Отец Браун подошел к пещере и, нагнув голову, вошел в нее. Прошло несколько секунд после его исчезновения; вдруг все вздрогнули от удивления, услышав его спокойный голос у себя над головой: можно было подумать, что он беседует с кем-то, сидя на верхушке дерева. Сыщик последовал за ним и установил, что эта курьезная крытая лесенка вела к разрушенному мостику, повисшему над более темной и просторной частью сада. Он огибал угол дома, и с него видны были разноцветные огни лампочек. По-видимому, это были остатки какого-то архитектурного каприза; зодчий, вероятно, хотел построить целую террасу над лужайкой, Но Бэгшоу не думал об этом теперь. Он смотрел на стоявшего перед ним человека.

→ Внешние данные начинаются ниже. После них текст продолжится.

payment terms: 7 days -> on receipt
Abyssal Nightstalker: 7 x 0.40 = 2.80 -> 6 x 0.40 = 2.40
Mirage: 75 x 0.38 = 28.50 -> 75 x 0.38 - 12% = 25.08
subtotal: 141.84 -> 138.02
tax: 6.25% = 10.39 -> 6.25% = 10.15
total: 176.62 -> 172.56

Этот человек невысокого роста, в светло-сером костюме стоял к нему спиной, и единственной замечательной чертой в нем была грива волос, желтых и сверкающих «как головка одуванчика». Эти волосы стояли дыбом, создавая подобие нимба, и тем более разителен был их контраст с лицом, когда незнакомец медленно и как бы нехотя повернулся. Этот нимб, казалось бы, должен был окружать ангельское лицо. А лицо у незнакомца было немолодое и изборожденное морщинами, с мощной челюстью и коротким носом, имевшим сходство с перебитым носом кулачного бойца.

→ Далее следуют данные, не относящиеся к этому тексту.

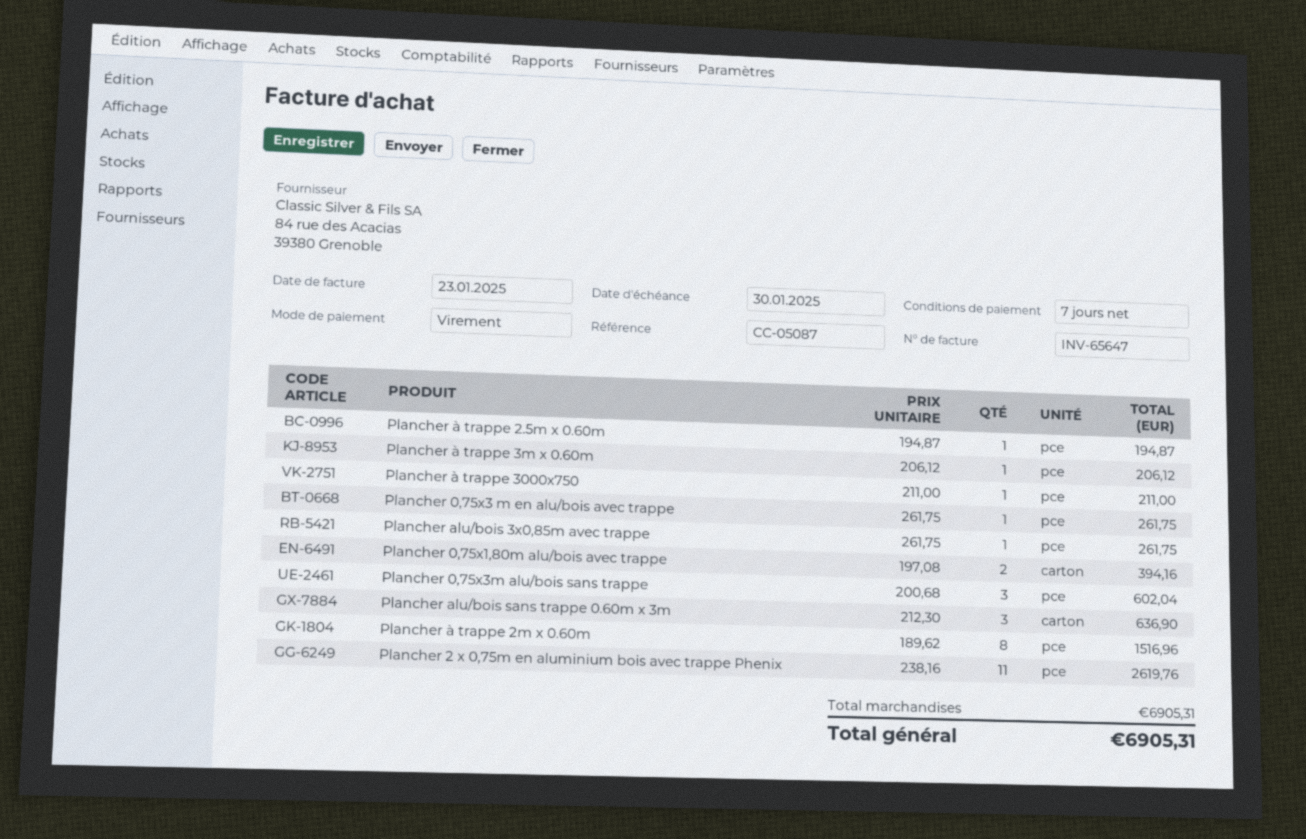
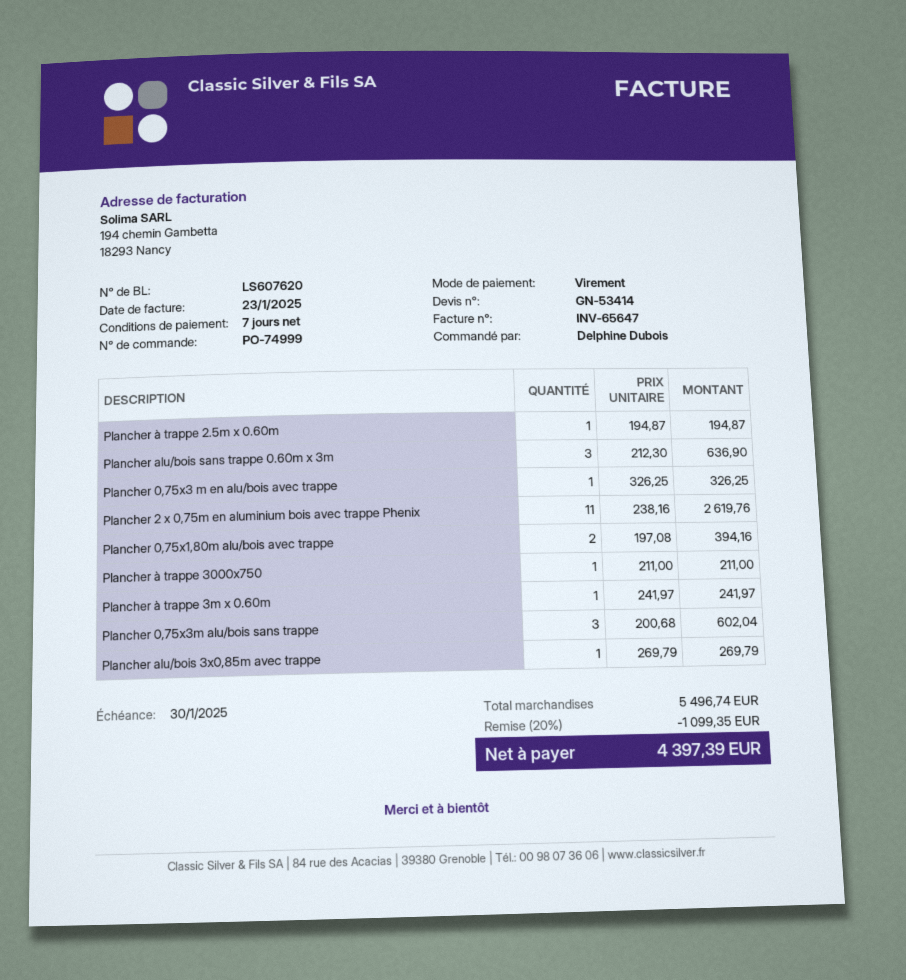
Plancher à trappe 3m x 0.60m: 1 x 206.12 = 206.12 -> 1 x 241.97 = 241.97
Plancher 0,75x3 m en alu/bois avec trappe: 1 x 261.75 = 261.75 -> 1 x 326.25 = 326.25
Plancher alu/bois 3x0,85m avec trappe: 1 x 261.75 = 261.75 -> 1 x 269.79 = 269.79
Plancher à trappe 2m x 0.60m: 8 x 189.62 = 1516.96 -> none
subtotal: 6905.31 -> 5496.74
discount: none -> 20% = 1099.35
total: 6905.31 -> 4397.39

— Мистер Орм, знаменитый поэт! — сказал отец Браун так спокойно, словно он знакомил двух людей в гостиной.

— Кто бы он ни был, — ответил Бэгшоу, — я должен попросить его последовать за мной и ответить на несколько вопросов.

Мистер Озрик Орм, знаменитый поэт, отнюдь не мог служить образцом разговорчивости, когда дело дошло до расспросов. В углу старого сада, в серых сумерках, перед тем как рассвет забрезжил над массивной изгородью и разрушенным мостом, и потом, во всех стадиях официального допроса, становившегося для него все более грозным, он говорил только, что хотел посетить сэра Хемфри Гвинна, но не выполнил своего намерения, потому что никто не откликнулся на его звонок. Когда ему указали на то, что он выбрал несколько поздний час для визита, он зарычал. То немногое, что он сказал, было весьма невразумительно — либо потому, что он не знал английского языка, либо потому, что знал его слишком хорошо. Как выяснилось, он придерживался весьма нигилистических и разрушительных взглядов, что вполне соответствовало тенденциям его произведений; поскольку в них можно было разобраться, казалось вероятным, что его дела с судьей и, возможно, стычка с судьей имели почвой анархизм. Гвинн был известен как маньяк, помешанный ныне на большевистских шпионах, как некогда он был помешан на немецких. Так или иначе, одно совпадение, имевшее место вскоре после ареста Орма, подтвердило уверенность Бэгшоу в том, что к его участию в этом деле следует относиться серьезно. Когда они вышли из ворот на улицу, они встретили еще одного соседа — торговца сигарами Буллера, замечательного своим сухим коричневым лицом и орхидеей в петлице. К вящему удивлению прочих, он приветствовал своего соседа-поэта с самым непринужденным видом, словно ожидал его.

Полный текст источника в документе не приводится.